On a mantle in my parents home sits a picture of me immediately after crossing the finish line at the Richmond marathon .
I both love and hate that picture at the same time
I love it because that photo captures the excitement of a moment four months (and hundreds of miles) in the making as my right arm was raised in victory after finishing (actually it wasn’t raised victoriously so much as lifted slightly in exhaustion)
Then I notice the fact that I’m around five pounds overweight (maybe closer to ten)
The reason I’m thankful this picture takes such a prominent place at my parent’s home is it clearly teaches an important truth:
There is no such thing as the runners diet
The runners diet is basically an idea that you can eat whatever you want on training days (or immediately after strenuous exercise) since you’ve already burned lots of calories.
There is some truth to this since our bodies will crave food after a hard workout or run and there is a need for extra calories. However what we use to refuel our bodies must still be healthy.

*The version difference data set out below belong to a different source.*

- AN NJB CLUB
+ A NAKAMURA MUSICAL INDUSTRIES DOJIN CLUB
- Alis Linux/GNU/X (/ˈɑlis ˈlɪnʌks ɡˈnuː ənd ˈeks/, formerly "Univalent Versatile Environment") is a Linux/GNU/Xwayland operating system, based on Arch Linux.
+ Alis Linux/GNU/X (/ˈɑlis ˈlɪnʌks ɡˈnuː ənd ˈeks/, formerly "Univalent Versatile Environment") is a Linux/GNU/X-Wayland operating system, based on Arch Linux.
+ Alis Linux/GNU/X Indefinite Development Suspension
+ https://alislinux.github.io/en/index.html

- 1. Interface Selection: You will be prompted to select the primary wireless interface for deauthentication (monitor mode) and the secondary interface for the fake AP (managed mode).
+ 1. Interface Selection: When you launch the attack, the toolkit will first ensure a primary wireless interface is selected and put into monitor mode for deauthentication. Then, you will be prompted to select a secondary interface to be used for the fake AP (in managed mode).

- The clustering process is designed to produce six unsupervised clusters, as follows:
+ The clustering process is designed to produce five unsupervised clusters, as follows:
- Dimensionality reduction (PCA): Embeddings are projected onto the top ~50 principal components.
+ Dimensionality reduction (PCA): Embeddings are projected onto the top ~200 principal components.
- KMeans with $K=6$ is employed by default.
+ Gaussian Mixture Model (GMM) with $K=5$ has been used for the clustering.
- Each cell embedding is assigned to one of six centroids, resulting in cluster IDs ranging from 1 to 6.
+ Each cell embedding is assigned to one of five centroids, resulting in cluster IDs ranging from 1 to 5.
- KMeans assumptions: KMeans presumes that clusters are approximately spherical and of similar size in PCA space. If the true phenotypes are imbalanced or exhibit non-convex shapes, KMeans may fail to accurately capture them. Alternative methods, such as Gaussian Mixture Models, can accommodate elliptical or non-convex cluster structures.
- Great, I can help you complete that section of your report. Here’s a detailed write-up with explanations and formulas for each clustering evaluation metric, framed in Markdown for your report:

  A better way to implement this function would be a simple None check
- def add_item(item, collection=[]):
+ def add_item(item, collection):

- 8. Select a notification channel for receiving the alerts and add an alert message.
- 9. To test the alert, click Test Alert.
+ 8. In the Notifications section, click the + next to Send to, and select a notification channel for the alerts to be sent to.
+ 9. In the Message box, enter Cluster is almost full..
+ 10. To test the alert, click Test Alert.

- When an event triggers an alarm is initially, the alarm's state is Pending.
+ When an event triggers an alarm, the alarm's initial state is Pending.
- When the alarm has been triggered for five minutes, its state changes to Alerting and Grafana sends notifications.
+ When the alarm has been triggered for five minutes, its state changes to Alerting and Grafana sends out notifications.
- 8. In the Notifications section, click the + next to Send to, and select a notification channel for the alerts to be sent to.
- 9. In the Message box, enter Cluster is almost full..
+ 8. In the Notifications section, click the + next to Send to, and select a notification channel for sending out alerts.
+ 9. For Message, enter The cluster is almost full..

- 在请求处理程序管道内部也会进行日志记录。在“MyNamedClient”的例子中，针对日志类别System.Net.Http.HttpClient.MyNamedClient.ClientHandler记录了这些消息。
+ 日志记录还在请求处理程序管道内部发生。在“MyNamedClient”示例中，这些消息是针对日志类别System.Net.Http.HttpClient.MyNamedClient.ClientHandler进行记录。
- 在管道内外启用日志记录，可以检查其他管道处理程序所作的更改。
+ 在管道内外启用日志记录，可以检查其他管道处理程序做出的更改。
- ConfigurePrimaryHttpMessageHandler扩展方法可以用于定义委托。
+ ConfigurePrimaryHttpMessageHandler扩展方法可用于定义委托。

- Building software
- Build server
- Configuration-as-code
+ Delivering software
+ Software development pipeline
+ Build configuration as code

I learned this lesson the hard way as marathon training that began in July started to end in November. The last six long runs on Saturdays looked like this
- Twenty Miles
- Fourteen Miles (a rest week)
- Twenty-Two Miles
- Fourteen Miles (in the pouring rain)
- And Eight Miles (Resting for Marathon)
So during the last month and a half I ran ninety-eight miles on Saturdays alone…but was still overweight.
How in the world did this happen?
It actually started with something quite innocent
“I deserve to eat a Mcdonald’s biscuit on Saturday morning because I ran twenty-two miles today.”
The thing is that’s true, I even ate it within thirty minutes after the workout which is recommended. The problem arose when the statement started changing ever so slightly.
“I can eat a Mcdonals biscuit because I ran twenty-two miles Saturday” or “I can eat junk food since I ran eight miles today 
Now instead of putting back calories I burned a half-hour earlier, I’m putting back calories I burned two days ago. Or in the case of running eight-miles I’m putting back calories I haven’t even burned yet!
But wait, it gets worse
As the marathon training come to an end (particularly during the last five weeks) I developed a sense of accomplishment.
This was quite understandable…after all I ran almost 100 miles on Saturdays leading up to the Richmond Marathon alone!
So the phrase became “I can eat a Mcdonalds biscuit (or other junk food) since I ran over 100 miles this month including all training runs!”
Does running that much give a person permission to indulge themselves more than usual? You better believe it! However if this excuse is used often enough it results in extra pounds.
I wish I could tell you the runners diet works but it doesn’t
Unfortunately I had to learn the hard way that the only path to true fitness uses both exercise, and a healthy eating plan.